Beberapa penelitian menunjukan asiklovir dan vidarabin dapat mengurangi

mortalitas dan morbiditas ensefalitis akibat infeksi HSV, suatu penelitian yang

membandingkan pemakaian asiklovir 10 mg/kgbb setiap 8 jam selama 12 hari

dibandingkan dengan vidarabin dengan dosis dan lama terapi yang sama menunjukan,

bahwa kedua regimen pengobatan dapat menurunkan angka kematian 14% pada

infeksi virus yang telah mengenai system saraf pusat dan 50% infeksi HSV

diseaminata.20

Penelitian pada neonatus yang mengalami infeksi HSV membuktikan bahwa

pemberian Asiklovir dosis tinggi dan pengobatan jangka lama terbukti cukup aman.
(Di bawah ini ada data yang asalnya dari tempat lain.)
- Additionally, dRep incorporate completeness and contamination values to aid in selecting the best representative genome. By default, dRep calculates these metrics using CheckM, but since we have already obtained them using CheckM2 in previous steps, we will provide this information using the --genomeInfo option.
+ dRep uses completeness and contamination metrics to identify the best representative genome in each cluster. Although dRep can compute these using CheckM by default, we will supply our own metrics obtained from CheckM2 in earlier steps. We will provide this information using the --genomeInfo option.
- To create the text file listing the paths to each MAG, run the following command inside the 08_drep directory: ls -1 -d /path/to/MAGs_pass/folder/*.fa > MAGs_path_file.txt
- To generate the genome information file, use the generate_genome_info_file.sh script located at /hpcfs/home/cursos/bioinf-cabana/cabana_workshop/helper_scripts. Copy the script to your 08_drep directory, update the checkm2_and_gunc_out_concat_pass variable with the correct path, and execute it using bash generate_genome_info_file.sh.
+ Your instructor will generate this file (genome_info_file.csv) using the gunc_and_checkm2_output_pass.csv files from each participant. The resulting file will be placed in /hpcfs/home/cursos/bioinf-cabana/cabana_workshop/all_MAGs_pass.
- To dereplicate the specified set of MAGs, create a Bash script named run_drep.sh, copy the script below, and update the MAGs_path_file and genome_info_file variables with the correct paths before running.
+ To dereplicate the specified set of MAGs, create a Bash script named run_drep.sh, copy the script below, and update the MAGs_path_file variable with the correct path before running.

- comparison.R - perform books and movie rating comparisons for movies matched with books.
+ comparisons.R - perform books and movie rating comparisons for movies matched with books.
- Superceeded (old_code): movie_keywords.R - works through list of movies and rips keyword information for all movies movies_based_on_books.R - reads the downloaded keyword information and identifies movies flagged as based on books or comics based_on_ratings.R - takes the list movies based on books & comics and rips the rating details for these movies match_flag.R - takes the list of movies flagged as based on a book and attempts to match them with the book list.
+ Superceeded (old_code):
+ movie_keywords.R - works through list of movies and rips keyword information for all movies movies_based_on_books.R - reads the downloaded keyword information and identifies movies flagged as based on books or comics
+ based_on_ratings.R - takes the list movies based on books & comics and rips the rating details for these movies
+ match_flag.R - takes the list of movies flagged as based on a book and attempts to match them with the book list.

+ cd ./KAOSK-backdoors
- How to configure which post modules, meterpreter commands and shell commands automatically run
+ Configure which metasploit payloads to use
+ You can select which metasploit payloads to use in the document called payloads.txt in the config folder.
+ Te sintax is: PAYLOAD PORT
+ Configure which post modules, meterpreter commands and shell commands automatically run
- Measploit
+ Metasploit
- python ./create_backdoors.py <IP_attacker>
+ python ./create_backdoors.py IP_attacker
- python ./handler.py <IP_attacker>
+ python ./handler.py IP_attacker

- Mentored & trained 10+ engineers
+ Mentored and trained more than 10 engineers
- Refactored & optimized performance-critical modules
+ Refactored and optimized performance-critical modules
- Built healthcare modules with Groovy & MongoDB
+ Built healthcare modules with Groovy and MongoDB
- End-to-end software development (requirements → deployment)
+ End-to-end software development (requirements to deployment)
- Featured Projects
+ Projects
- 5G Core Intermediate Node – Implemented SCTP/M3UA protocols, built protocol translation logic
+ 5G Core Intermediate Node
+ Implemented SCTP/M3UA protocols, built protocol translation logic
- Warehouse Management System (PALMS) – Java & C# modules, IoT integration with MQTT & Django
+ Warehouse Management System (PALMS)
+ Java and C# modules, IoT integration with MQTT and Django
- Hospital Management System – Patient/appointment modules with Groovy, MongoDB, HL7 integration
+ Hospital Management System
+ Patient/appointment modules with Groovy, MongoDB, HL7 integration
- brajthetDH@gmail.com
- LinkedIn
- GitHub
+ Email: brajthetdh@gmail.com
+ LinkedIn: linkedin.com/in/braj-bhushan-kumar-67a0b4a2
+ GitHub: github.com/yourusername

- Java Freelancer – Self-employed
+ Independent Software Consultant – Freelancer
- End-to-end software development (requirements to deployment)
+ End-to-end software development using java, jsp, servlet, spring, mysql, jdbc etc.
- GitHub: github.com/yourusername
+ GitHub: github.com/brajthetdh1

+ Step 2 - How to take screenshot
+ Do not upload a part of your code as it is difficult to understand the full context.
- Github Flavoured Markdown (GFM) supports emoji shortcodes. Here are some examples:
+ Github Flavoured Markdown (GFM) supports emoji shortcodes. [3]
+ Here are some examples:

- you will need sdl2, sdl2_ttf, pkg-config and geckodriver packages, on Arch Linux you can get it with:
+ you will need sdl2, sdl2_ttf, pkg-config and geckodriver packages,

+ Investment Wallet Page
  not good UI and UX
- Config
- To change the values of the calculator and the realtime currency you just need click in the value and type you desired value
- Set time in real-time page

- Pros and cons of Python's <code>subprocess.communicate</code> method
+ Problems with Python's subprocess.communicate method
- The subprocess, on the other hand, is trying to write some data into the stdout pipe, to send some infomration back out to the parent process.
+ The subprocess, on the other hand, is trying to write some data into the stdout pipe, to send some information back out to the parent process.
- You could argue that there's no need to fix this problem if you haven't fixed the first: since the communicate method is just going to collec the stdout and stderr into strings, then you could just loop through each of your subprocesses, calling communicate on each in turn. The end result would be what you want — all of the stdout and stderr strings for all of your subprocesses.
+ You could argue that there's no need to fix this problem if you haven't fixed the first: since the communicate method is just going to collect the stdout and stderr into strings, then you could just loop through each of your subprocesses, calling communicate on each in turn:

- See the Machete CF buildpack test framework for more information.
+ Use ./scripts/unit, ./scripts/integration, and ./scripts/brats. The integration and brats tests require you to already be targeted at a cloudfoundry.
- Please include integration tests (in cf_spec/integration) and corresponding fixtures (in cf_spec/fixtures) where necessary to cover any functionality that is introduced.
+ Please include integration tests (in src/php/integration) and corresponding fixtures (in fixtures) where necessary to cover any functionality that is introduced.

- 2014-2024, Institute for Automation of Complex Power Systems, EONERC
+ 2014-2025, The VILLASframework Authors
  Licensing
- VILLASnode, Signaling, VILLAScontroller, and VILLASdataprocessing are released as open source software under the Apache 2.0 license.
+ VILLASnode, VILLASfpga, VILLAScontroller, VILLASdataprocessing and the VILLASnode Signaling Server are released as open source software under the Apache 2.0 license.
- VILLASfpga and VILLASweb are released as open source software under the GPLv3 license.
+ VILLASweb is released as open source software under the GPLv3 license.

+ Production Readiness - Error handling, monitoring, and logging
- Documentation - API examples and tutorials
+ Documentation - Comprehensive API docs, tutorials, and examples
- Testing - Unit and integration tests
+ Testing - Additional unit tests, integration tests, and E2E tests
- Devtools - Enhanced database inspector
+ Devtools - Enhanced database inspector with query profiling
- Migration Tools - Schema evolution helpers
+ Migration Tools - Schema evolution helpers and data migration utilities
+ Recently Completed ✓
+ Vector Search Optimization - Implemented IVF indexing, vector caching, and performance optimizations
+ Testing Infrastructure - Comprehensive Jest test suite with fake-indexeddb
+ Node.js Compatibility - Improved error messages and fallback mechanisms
Suatu penelitian pada bayi berusia ≤ 1 bulan dengan infeksi HSV (baik yang

mengenai susunan saraf pusat ataupun disaminata) dan diberikan asiklovir 45-60 mg /

kgBB/ hari dibagi dalam tiga dosis selama 21 hari. Dalam pengamatan selama 4

tahun pasien yang mnerima asiklovir dosis tinggi (60 mg/kgBB/hari) terbukti

memilki angka ketahanan hidup lebih tinggi dibanding bayi yang mendapat dosis 30

mg/kgBB/hari.21

16

Page 17: ensefalitis

2.8. Komplikasi dan prognosis

Komplikasi yang umum dijumpai pada ensefalitis adalah epilepsi. Pasien yang

mengalami ensefalitis memiliki kemungkinan 22% mengalami epilepsi 20 tahun

paska onset. Di antara banyak virus penyebab ensefalitis, ensefalitis herpes simpleks

paling sering menyebabkan epilepsi. Ensefalitis juga dapat mnyebabkan status

epileptikus sehingga memerlukan pengobatan yang agresif. 14

Ensefalitis juga dapat menyebakan gangguan kejiwaan pada anak, berupa

kegelisahan, heiperaktif, delirium, halusinasi penciuman, amnesia dan retardasi

mental. 31 Gejala deficit neurologis yang umum dijumpai paska ensefalitis adalah

gangguan perkembangan dan perilaku, gangguan berbahasa, defisit neurologis dan

epilepsi. Relaps dapat terjadi pada 5-30% kasusa dan beberapa kasus dapat menjadi

ensefalitis kronis. 26

Angka mortalitas ensefalitis pada anak cukup tinggi (35-50%), jika diberikan

terapi asiklovir, angka mortalitas menurun berkisar 0-10%. 26 Prognosis ensefalitis

dipengaruhi oleh beberapa faktor seperti umur pasien (prognosis akan lebih buruk

untuk anak berumur < 12 bulan), status imun, defisit neurologis yang terjadi paska

onset, dan virulensi virus. 26

17

Page 18: ensefalitis

BAB III

PENUTUP

3.1. Kesimpulan

Ensefalitis merupakan proses infeksi yang menyerang parenkim otak. Etiologi utama

Ensefalitis pada anak adalah virus, terutama virus herpes simpleks. Gejala klinis

ensefalitis tidak spesifik berupa demam, penurunan kesadaran dan defisit neurologis

(kejang ataupun hemiparese). Untuk dapat menegakkan diagnosis ensefalitis, perlu

dilakukan pemeriksaan laboratorium dan penunjang lainnya seperti analisis cairan

serebrospinal, Brain CT Scan, MRI, EEG, serologi virus, dan biopsy otak.

Penatalaksanaan ensefalitis mencakup terapi suportif dan medikamentosa (asiklovir).

Terapi yang adekuat dapat meminimalisir gejala sisa ataupun komplikasi ensefalitis.